Exercise - The lines to be extracted begin at the line containing "text-align: right ->" and end at the last line of the data below; copy them exactly and leave out the pictures.
*** Opening of Dataset content ***
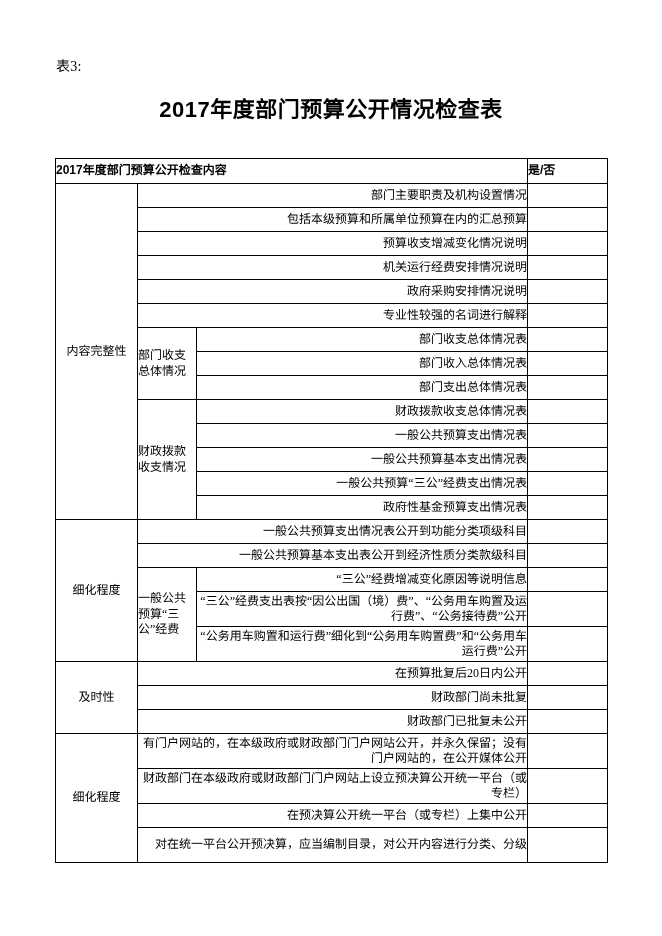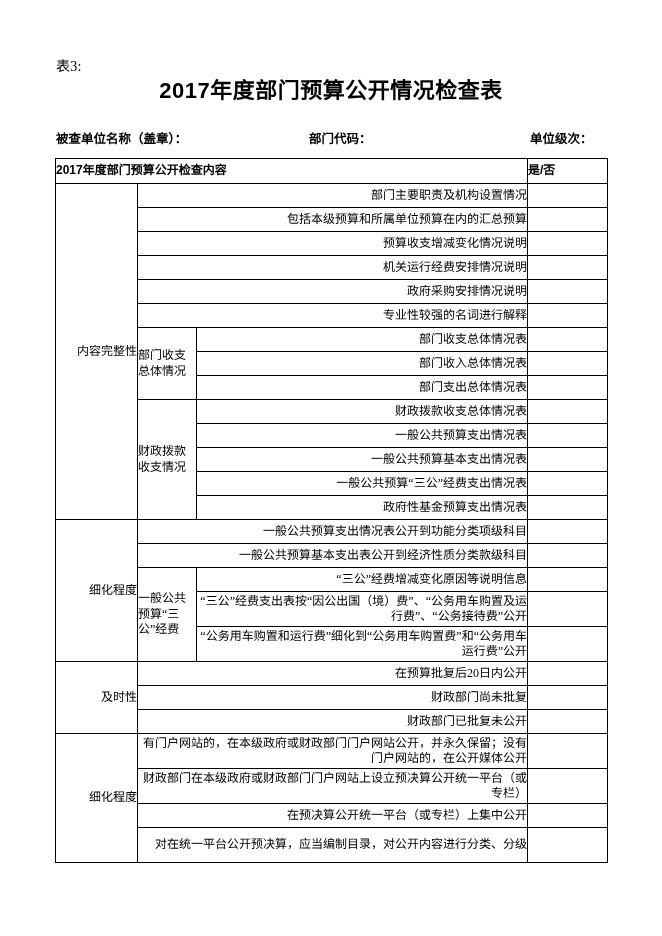"2017年度部门预算公开情况检查表" .doc-title { top: 72px -> 91px }
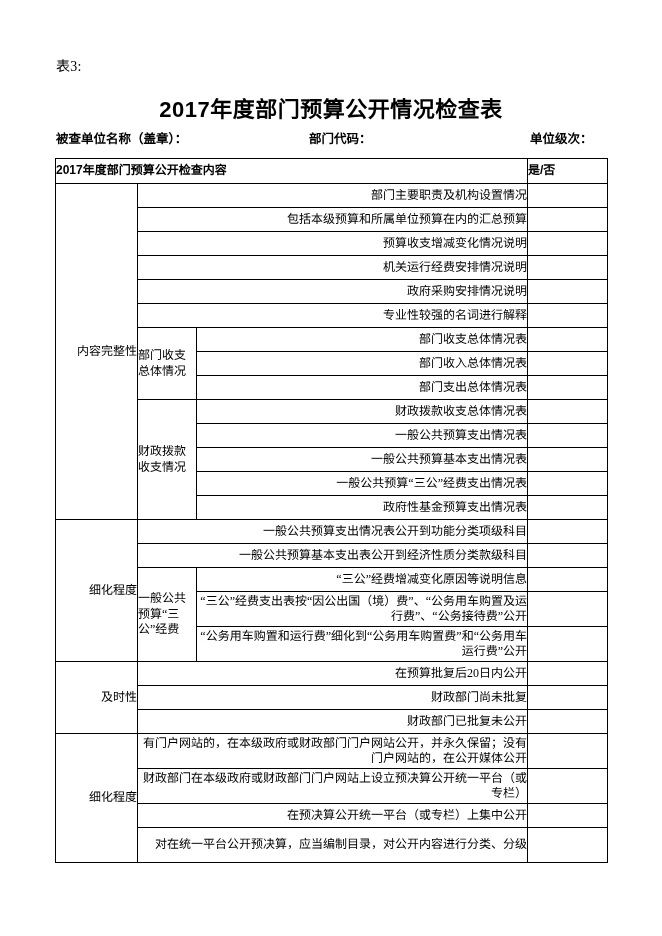"被查单位名称（盖章）：" div.meta-row { html: <div> <span>被查单位名称（盖章）：</span> <span>部门代码：</span> <span>单位级次：</span> </div> -> none }
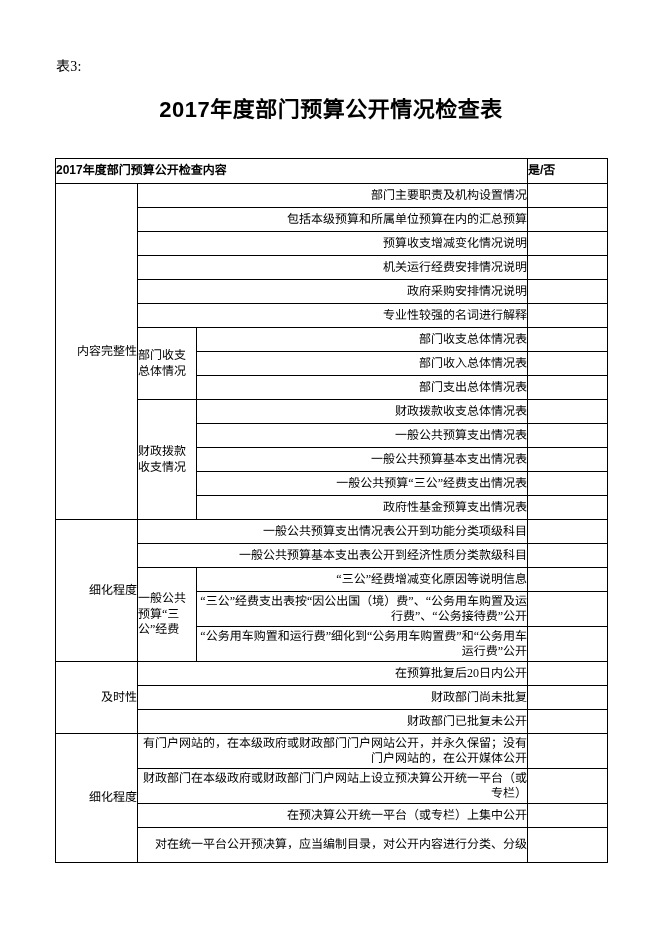"内容完整性" .cat { text-align: right -> center }
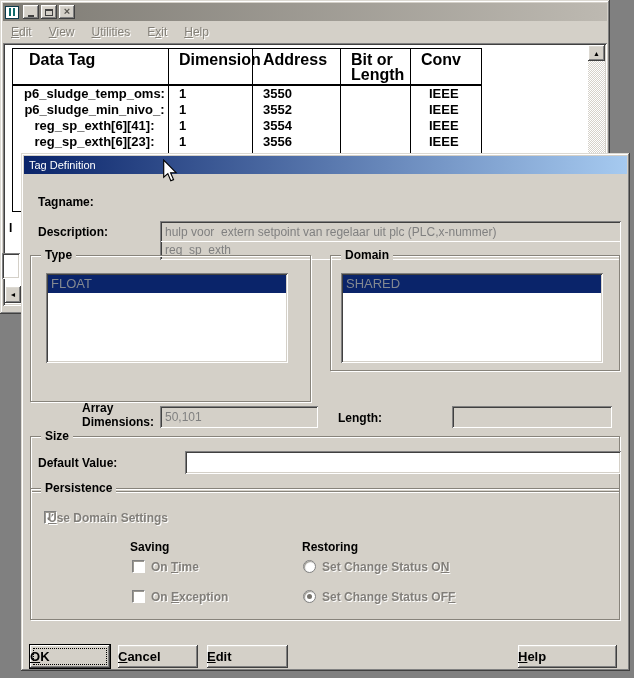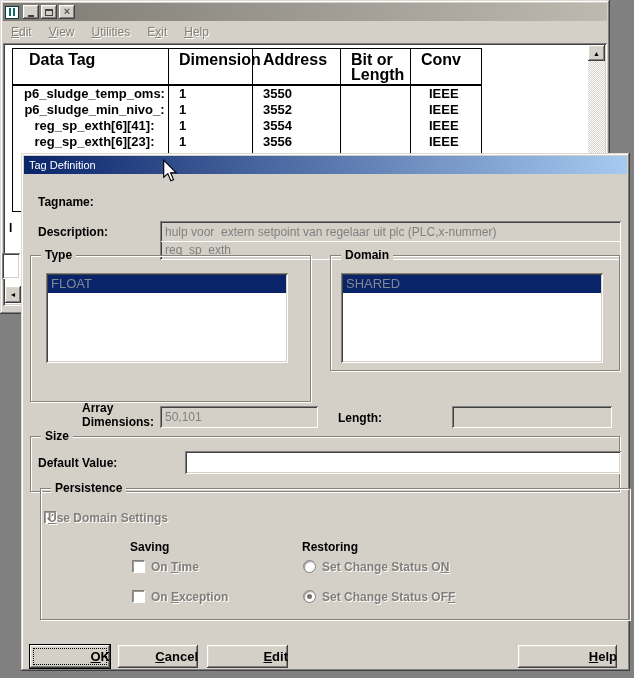"Persistence" div.group { left: 19px -> 9px }
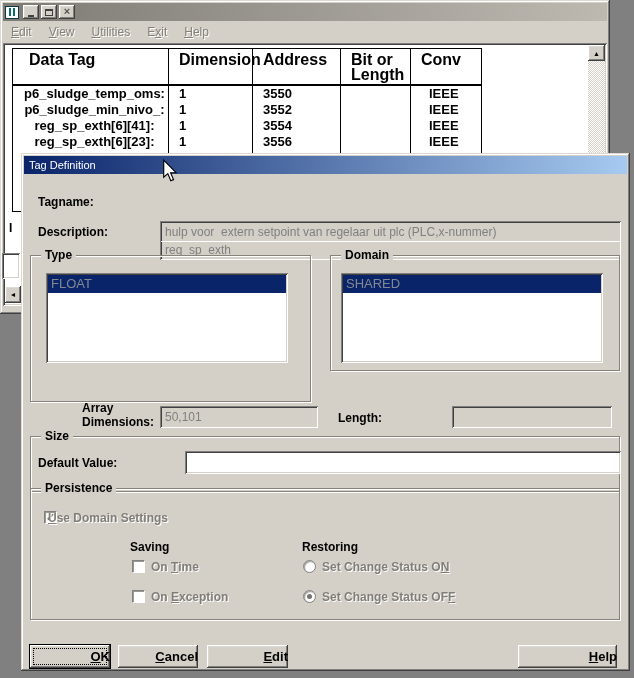"OK" .pbtn { justify-content: flex-end -> flex-start }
*** Close of Dataset content ***
Written answer -
"内容完整性" .cat { text-align: right -> center }
"Persistence" div.group { left: 19px -> 9px }
"OK" .pbtn { justify-content: flex-end -> flex-start }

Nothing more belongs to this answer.